書斎のしつらえは、閣下、いや父が使っていたときとはずいぶんと雰囲気が変わっていた。
ただ、重厚なマホガニーのデスクが部屋の中心にあり、まわりに背の高い書架をぐるりと巡らせてある。
作りは同じだ。だが、威圧するような閣下の部屋とは違う、凛としてそれでいて静かな空気感は、兄が元々持っていたものだろう。

ちょうど西からの強い日差しが目に入り、部屋の中はよく見えない。

部屋の奥で誰かが動いた。
高い窓からは強い陽が入り、窓の桟をくっきりと十字に浮き上がらせていた。部屋の中が真っ暗で、かたちが認識できない。
眩しさに目を細め、額の前に手をかざした。

「リュカ、来たのか」

兄の声は静かで、感情の動きを感じさせない。

「・・・兄さん」

久しぶりの、兄弟としての対面。それほどの時が経ったわけではないのに、以前会ったのはいつだったのかわからないほど、昔のことに思えた。
徐々に目が慣れても兄の顔は陰になり、表情がよく見えない。
ただ、兄の気配はわかる。引き寄せられ、まとわりつきたくなる、兄のにおい。
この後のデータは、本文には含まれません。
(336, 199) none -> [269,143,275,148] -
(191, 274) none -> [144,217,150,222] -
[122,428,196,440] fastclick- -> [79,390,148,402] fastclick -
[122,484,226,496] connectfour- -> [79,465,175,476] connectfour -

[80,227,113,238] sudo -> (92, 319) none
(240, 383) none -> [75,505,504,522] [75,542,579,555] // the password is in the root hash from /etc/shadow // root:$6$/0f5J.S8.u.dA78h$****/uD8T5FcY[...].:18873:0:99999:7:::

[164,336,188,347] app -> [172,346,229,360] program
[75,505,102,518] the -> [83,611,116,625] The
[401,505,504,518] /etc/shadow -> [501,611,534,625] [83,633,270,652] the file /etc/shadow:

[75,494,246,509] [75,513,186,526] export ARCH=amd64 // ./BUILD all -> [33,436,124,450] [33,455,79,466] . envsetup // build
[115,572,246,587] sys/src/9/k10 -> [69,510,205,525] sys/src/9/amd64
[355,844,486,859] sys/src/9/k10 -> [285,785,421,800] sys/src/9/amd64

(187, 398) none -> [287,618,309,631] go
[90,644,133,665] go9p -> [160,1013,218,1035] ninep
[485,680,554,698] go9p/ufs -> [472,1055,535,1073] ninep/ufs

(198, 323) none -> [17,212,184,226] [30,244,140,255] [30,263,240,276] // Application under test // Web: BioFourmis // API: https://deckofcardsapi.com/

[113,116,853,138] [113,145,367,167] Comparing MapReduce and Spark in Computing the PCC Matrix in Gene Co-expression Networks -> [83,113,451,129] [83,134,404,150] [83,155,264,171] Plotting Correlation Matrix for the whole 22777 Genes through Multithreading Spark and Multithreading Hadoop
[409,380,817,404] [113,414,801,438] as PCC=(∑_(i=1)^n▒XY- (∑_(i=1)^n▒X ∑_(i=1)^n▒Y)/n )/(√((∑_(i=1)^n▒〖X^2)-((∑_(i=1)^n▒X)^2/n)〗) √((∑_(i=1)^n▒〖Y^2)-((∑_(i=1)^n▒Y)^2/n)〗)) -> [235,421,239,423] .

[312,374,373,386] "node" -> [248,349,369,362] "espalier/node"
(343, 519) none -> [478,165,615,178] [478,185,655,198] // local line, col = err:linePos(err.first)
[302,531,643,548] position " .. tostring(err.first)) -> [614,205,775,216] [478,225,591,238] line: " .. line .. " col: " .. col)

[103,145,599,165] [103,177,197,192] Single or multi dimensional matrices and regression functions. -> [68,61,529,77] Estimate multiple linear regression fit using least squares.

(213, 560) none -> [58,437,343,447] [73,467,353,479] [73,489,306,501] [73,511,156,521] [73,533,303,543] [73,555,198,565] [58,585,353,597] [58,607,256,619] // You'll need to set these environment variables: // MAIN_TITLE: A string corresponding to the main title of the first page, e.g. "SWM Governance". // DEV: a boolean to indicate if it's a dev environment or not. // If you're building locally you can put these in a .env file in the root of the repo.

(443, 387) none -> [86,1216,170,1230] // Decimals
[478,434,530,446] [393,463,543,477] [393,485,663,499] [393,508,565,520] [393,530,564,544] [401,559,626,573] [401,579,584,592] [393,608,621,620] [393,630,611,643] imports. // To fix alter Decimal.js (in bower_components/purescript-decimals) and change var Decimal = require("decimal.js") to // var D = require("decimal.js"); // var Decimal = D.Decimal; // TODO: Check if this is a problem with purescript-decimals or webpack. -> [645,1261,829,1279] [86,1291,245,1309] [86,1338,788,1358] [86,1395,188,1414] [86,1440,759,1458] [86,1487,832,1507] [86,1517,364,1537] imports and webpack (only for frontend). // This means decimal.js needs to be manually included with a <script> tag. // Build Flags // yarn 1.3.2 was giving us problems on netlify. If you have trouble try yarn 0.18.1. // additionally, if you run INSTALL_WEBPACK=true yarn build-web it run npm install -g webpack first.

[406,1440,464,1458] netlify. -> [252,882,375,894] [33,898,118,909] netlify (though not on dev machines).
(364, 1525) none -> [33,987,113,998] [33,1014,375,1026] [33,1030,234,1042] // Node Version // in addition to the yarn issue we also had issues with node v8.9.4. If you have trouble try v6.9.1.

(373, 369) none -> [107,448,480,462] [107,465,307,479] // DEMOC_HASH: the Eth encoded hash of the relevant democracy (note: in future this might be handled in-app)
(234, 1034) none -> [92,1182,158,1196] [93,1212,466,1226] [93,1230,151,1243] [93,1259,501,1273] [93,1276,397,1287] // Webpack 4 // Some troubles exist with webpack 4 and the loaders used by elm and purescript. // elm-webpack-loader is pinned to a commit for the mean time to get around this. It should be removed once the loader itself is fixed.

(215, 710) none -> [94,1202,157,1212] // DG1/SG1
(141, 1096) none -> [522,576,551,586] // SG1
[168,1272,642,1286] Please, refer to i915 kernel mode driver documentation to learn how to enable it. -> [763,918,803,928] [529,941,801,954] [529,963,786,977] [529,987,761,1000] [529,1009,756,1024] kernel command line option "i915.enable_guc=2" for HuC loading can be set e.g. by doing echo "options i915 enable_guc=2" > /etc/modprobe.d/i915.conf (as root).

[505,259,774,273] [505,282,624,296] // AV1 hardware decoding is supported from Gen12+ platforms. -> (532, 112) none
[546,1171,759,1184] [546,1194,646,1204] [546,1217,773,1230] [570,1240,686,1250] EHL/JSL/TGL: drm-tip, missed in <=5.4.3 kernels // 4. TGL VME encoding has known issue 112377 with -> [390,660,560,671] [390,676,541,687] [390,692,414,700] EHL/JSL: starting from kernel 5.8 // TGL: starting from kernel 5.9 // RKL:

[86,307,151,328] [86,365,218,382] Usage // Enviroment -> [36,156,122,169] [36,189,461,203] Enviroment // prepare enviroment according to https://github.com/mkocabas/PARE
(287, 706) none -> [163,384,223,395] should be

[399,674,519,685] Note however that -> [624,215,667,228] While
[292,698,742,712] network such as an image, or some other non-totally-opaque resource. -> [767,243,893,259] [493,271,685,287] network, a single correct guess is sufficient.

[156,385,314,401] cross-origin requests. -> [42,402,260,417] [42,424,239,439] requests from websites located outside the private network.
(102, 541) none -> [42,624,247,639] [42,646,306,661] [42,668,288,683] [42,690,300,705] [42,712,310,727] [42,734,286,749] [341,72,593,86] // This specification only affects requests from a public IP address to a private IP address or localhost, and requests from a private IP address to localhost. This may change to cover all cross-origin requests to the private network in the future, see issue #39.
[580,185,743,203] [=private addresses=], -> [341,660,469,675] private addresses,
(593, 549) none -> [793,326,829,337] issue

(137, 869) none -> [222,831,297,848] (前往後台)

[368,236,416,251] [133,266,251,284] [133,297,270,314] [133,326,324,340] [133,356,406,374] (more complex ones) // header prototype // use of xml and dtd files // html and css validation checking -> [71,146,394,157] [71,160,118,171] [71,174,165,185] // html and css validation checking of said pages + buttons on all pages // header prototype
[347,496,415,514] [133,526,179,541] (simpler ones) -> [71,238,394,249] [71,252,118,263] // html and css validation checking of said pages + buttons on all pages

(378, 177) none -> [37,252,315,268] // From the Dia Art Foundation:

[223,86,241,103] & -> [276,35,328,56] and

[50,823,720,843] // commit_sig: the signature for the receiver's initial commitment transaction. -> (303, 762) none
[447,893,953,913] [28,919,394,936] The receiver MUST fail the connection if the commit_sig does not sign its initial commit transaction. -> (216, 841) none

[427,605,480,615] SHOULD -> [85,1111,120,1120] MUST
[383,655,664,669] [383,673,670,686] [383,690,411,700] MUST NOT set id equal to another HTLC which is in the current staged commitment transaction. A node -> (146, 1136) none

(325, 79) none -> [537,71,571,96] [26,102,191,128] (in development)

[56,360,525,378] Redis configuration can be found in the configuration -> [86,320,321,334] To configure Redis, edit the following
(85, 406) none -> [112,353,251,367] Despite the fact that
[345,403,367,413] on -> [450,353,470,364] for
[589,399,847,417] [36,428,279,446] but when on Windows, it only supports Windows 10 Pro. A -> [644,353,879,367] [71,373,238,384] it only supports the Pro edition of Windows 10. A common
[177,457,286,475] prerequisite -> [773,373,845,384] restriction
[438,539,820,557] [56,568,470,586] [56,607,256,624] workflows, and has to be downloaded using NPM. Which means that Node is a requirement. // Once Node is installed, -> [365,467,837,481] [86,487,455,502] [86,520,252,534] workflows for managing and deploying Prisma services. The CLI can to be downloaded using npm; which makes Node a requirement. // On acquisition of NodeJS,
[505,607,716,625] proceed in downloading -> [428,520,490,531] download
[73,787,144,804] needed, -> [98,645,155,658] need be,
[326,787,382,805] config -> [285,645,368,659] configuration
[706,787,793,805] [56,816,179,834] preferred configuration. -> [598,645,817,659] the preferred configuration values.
だが今は、何かがそれを阻んでいた。
兄は真っ暗なシルエットのままマホガニーの大きなデスクの脇から俺の方に回り込み、慎重に足を運んだ。
まるで書斎に地雷が埋め込まれているようなその足取りは迷いとおそれを表しているようにも思える。
なぜ、兄が?そう思った時、兄の横から陽が差し込み、高い頬骨と鼻が影になって見えた。
表情はよくわからない。だが、覚えているよりも少し痩せたような気がした。

「よく来たな。まあ、座れ」静かな口調でソファーを示すと、まるで兄の声をまっていたかのように背中の後ろでドアが静かに閉められた。
「・・・兄さん」阿呆のようにそればかりを繰り返す。言葉が出てこなかった。
いま、公爵としての兄さんの目の前に立ち、俺はどうしたらいいのかわからない。
ただ、痛切ななつかしさといとしさに、しがみついてしまいそうになる。
ここは、兄の書斎なのに。
表情を読まれないようにうつ向いたままソファーに座ると、俺の重みで柔らかい座面が沈み込んだ。